A diagonal matrix with all diagonal elements equal to \(1\) is called an identity matrix, (\(a_{ij} = 0,\ \ i \neq j)\) for all \(i,j\) and \(a_{ii} = 1\) for all \(i\)).
Give an example of an identity matrix.
Solution
\[\lbrack A\rbrack = \begin{bmatrix} 1 & 0 & 0 & 0 \\ 0 & 1 & 0 & 0 \\ 0 & 0 & 1 & 0 \\ 0 & 0 & 0 & 1 \\ \end{bmatrix} \nonumber\]
is an identity matrix.
Audiovisual Lecture
Title: What is an Identity Matrix
Summary: Learn what an identity matrix is.

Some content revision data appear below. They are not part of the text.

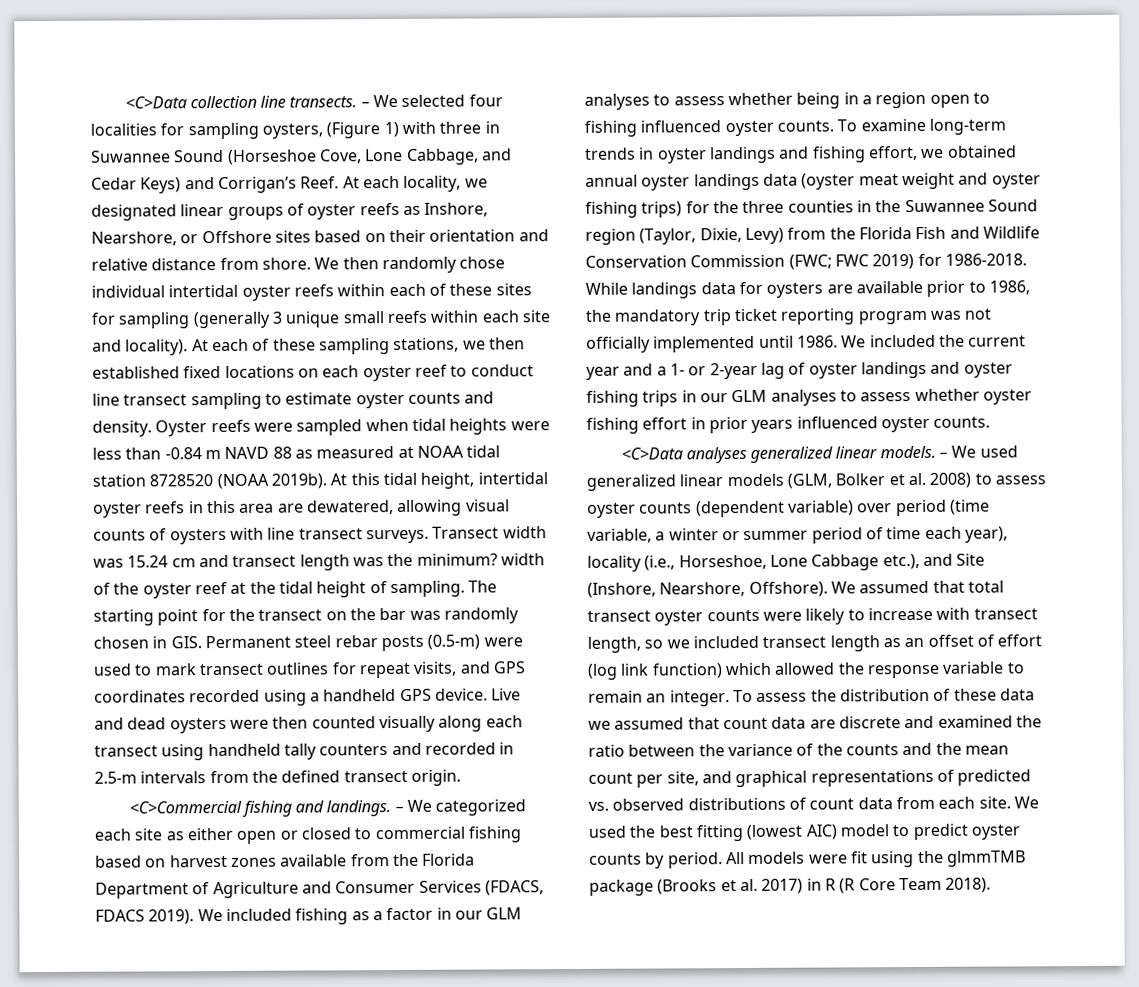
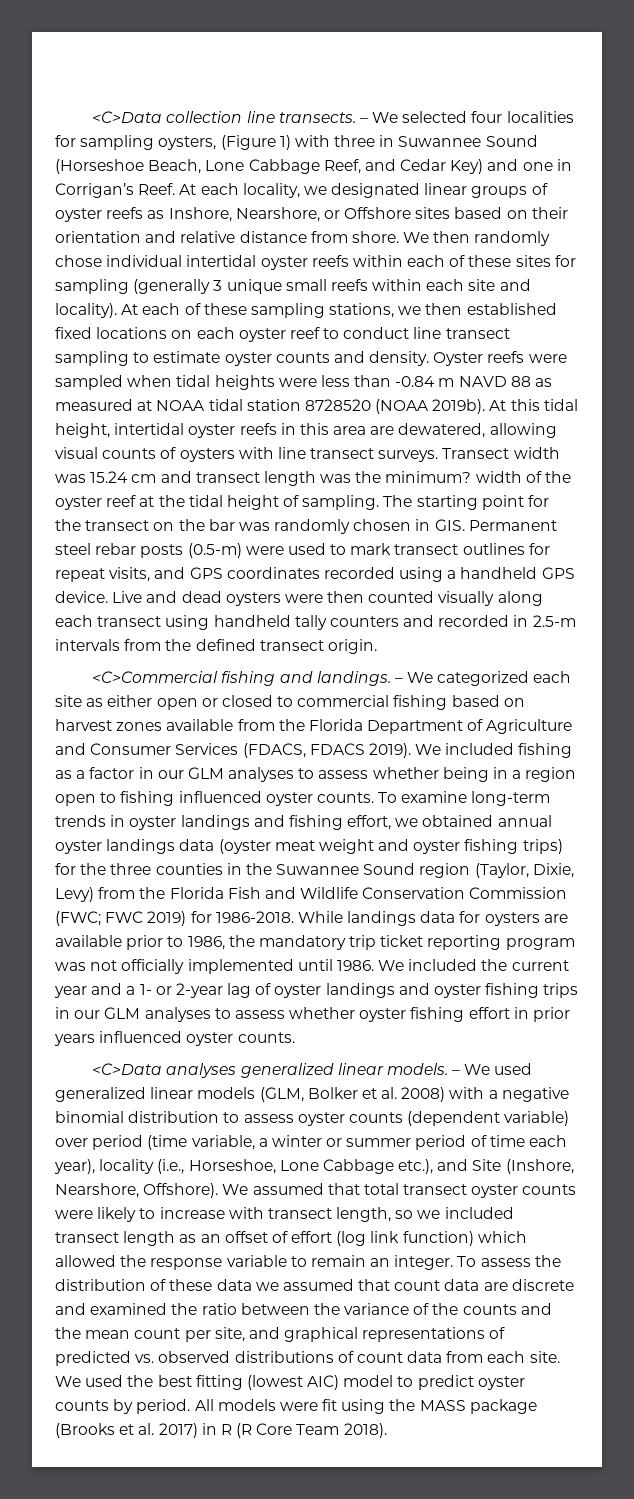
- – We selected four localities for sampling oysters, (Figure 1) with three in Suwannee Sound (Horseshoe Cove, Lone Cabbage, and Cedar Keys) and Corrigan’s Reef.
+ – We selected four localities for sampling oysters, (Figure 1) with three in Suwannee Sound (Horseshoe Beach, Lone Cabbage Reef, and Cedar Key) and one in Corrigan’s Reef.
- – We used generalized linear models (GLM, Bolker et al. 2008) to assess oyster counts (dependent variable) over period (time variable, a winter or summer period of time each year), locality (i.e., Horseshoe, Lone Cabbage etc.), and Site (Inshore, Nearshore, Offshore).
+ – We used generalized linear models (GLM, Bolker et al. 2008) with a negative binomial distribution to assess oyster counts (dependent variable) over period (time variable, a winter or summer period of time each year), locality (i.e., Horseshoe, Lone Cabbage etc.), and Site (Inshore, Nearshore, Offshore).
- All models were fit using the glmmTMB package (Brooks et al. 2017) in R (R Core Team 2018).
+ All models were fit using the MASS package (Brooks et al. 2017) in R (R Core Team 2018).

Lesson 2: Binary Matrix Operations
Learning Objectives
After successful completion of this lesson, you should be able to:
1) Add one matrix to another
2) Subtract one matrix from another
3) Multiply one matrix by another
How do you add two matrices?
Two matrices \(\left\lbrack A \right\rbrack\) and \(\left\lbrack B \right\rbrack\) can be added if they are of the same size. The addition is then shown as
\[\left\lbrack C \right\rbrack = \left\lbrack A \right\rbrack + \left\lbrack B \right\rbrack \nonumber\]
where
\[c_{ij} = a_{ij} + b_{ij} \nonumber\]
Add the following two matrices.
\[\left\lbrack A \right\rbrack = \begin{bmatrix}5 & 2 & 3 \\1 & 2 & 7 \\\end{bmatrix} \nonumber\] \[\left\lbrack B \right\rbrack = \begin{bmatrix}6 & 7 & - 2 \\3 & 5 & 19 \\\end{bmatrix} \nonumber\]
Solution
\[\begin{split} \left\lbrack C \right\rbrack &= \left\lbrack A \right\rbrack + \left\lbrack B \right\rbrack\\ &= \begin{bmatrix} 5 & 2 & 3 \\ 1 & 2 & 7 \\ \end{bmatrix} + \begin{bmatrix} 6 & 7 & - 2 \\ 3 & 5 & 19 \\ \end{bmatrix}\\ &= \begin{bmatrix} 5 + 6 & 2 + 7 & 3 - 2 \\ 1 + 3 & 2 + 5 & 7 + 19 \\ \end{bmatrix}\\ &= \begin{bmatrix} 11 & 9 & 1 \\ 4 & 7 & 26 \\ \end{bmatrix} \end{split} \nonumber\]
Audiovisual Lecture
Titles: Adding two Matrices
Summary: Learn the theory of adding two matrices.
How do you subtract two matrices?
Two matrices \(\left\lbrack A \right\rbrack\) and \(\left\lbrack B \right\rbrack\) can be subtracted if they are the same size. The subtraction is then shown as
\[\left\lbrack D \right\rbrack = \left\lbrack A \right\rbrack - \left\lbrack B \right\rbrack \nonumber\]
where
\[d_{ij} = a_{ij} - b_{ij} \nonumber\]
Subtract matrix \(\left\lbrack B \right\rbrack\) from matrix \(\left\lbrack A \right\rbrack\).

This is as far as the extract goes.